(Stored dataset items)
Segment Open
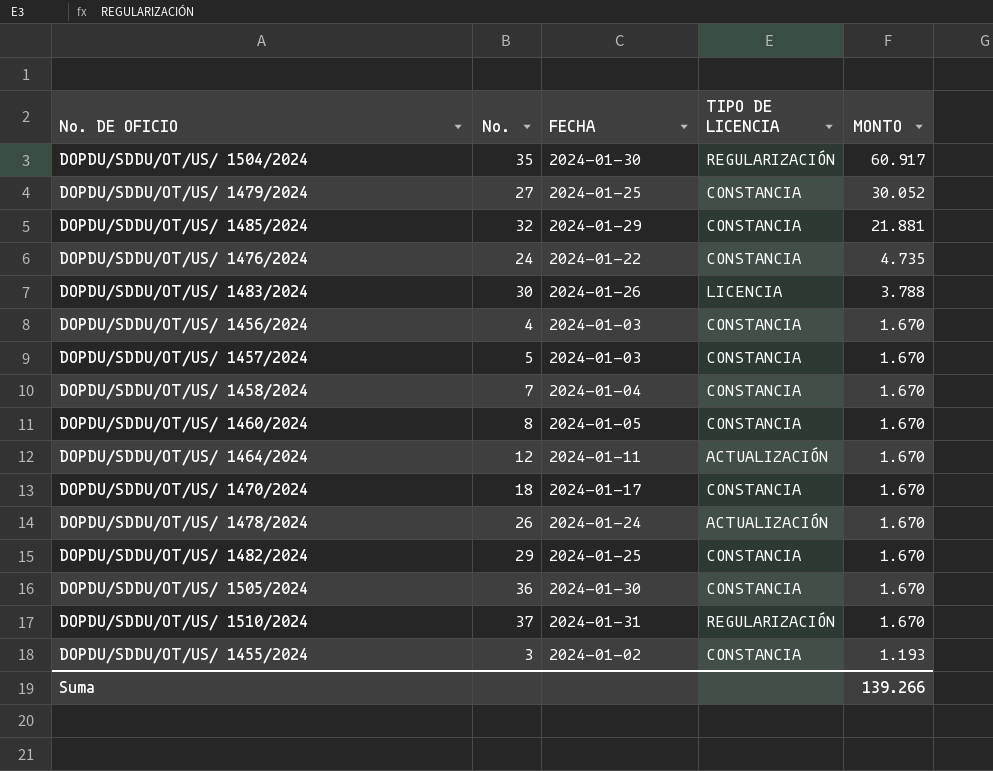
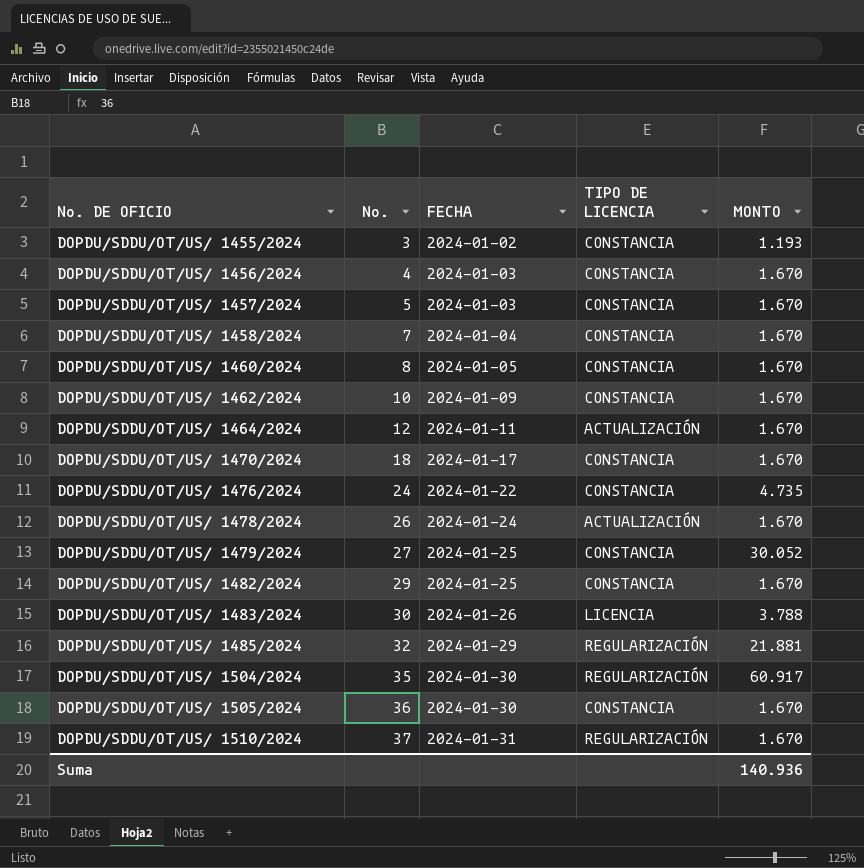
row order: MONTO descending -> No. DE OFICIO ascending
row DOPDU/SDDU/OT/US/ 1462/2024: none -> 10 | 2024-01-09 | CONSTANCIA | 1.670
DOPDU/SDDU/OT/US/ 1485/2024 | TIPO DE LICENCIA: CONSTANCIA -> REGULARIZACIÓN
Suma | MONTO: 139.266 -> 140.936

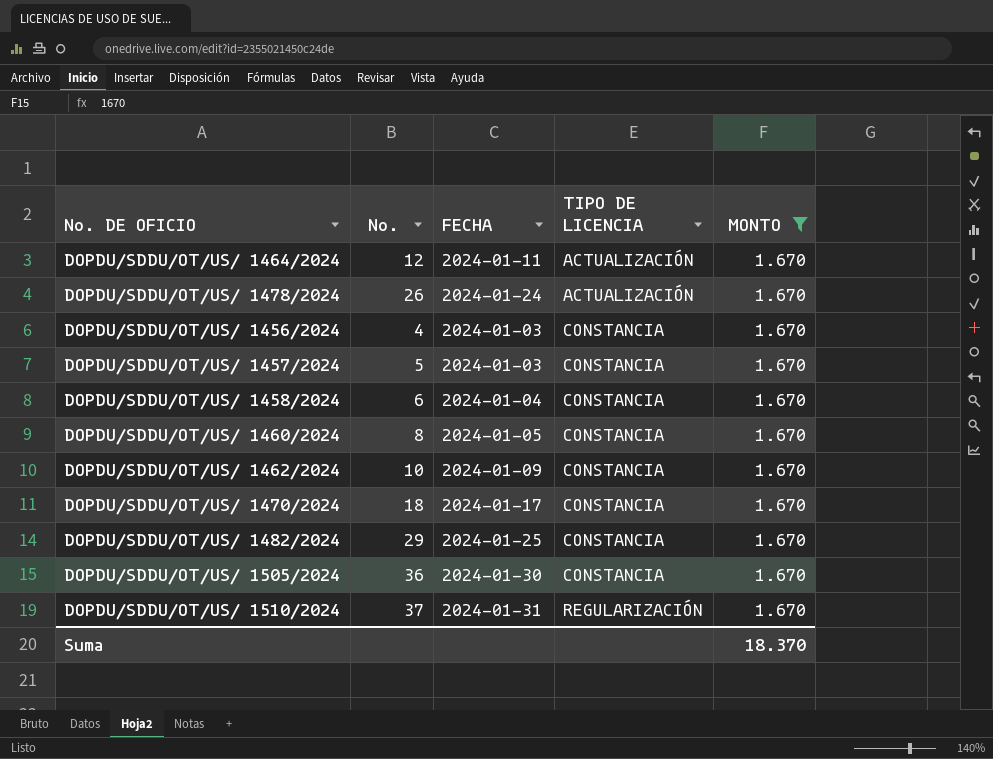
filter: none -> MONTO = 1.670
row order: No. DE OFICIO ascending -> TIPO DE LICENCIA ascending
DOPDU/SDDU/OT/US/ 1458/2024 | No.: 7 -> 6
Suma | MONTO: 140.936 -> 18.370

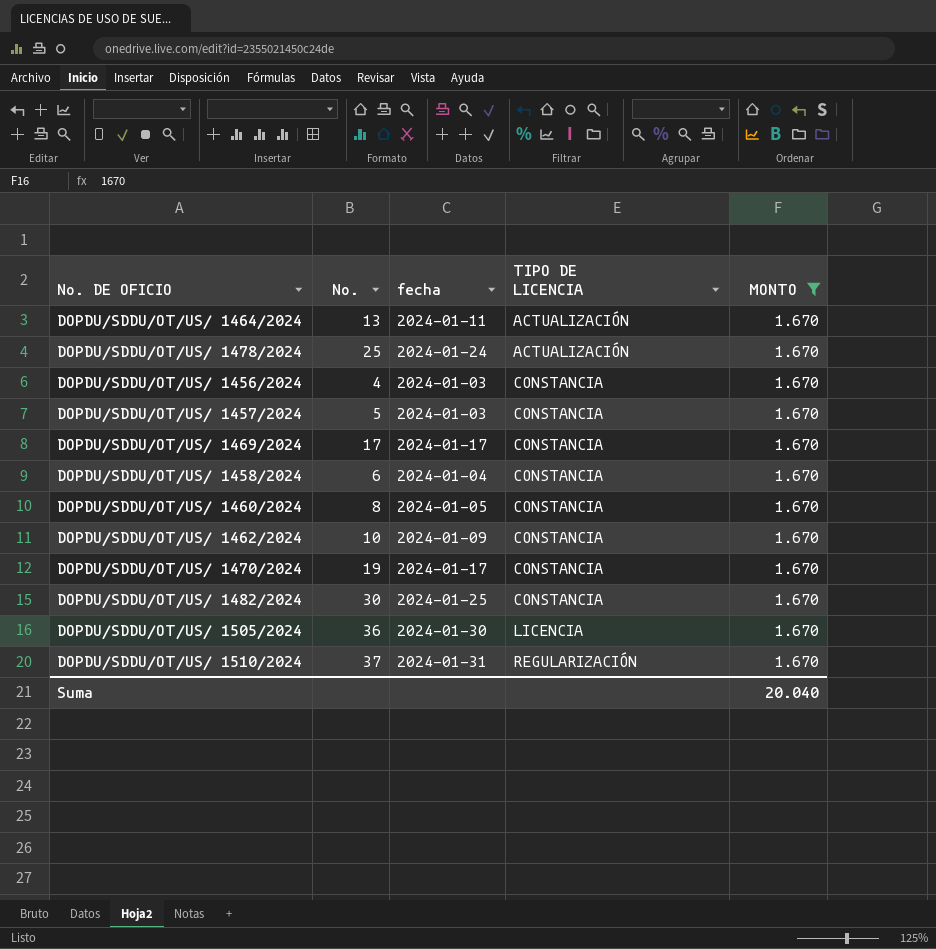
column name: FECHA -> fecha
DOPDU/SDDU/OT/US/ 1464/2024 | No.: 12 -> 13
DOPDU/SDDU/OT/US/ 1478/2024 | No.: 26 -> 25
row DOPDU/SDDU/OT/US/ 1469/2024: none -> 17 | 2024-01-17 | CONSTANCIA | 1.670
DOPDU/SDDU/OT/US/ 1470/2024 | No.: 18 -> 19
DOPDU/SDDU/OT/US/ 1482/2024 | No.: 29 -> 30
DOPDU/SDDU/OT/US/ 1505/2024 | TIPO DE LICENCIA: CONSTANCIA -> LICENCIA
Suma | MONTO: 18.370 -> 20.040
Segment Closed
Check each line of the records for the string "Suma" and state how many lines contain it. Give only the number.

3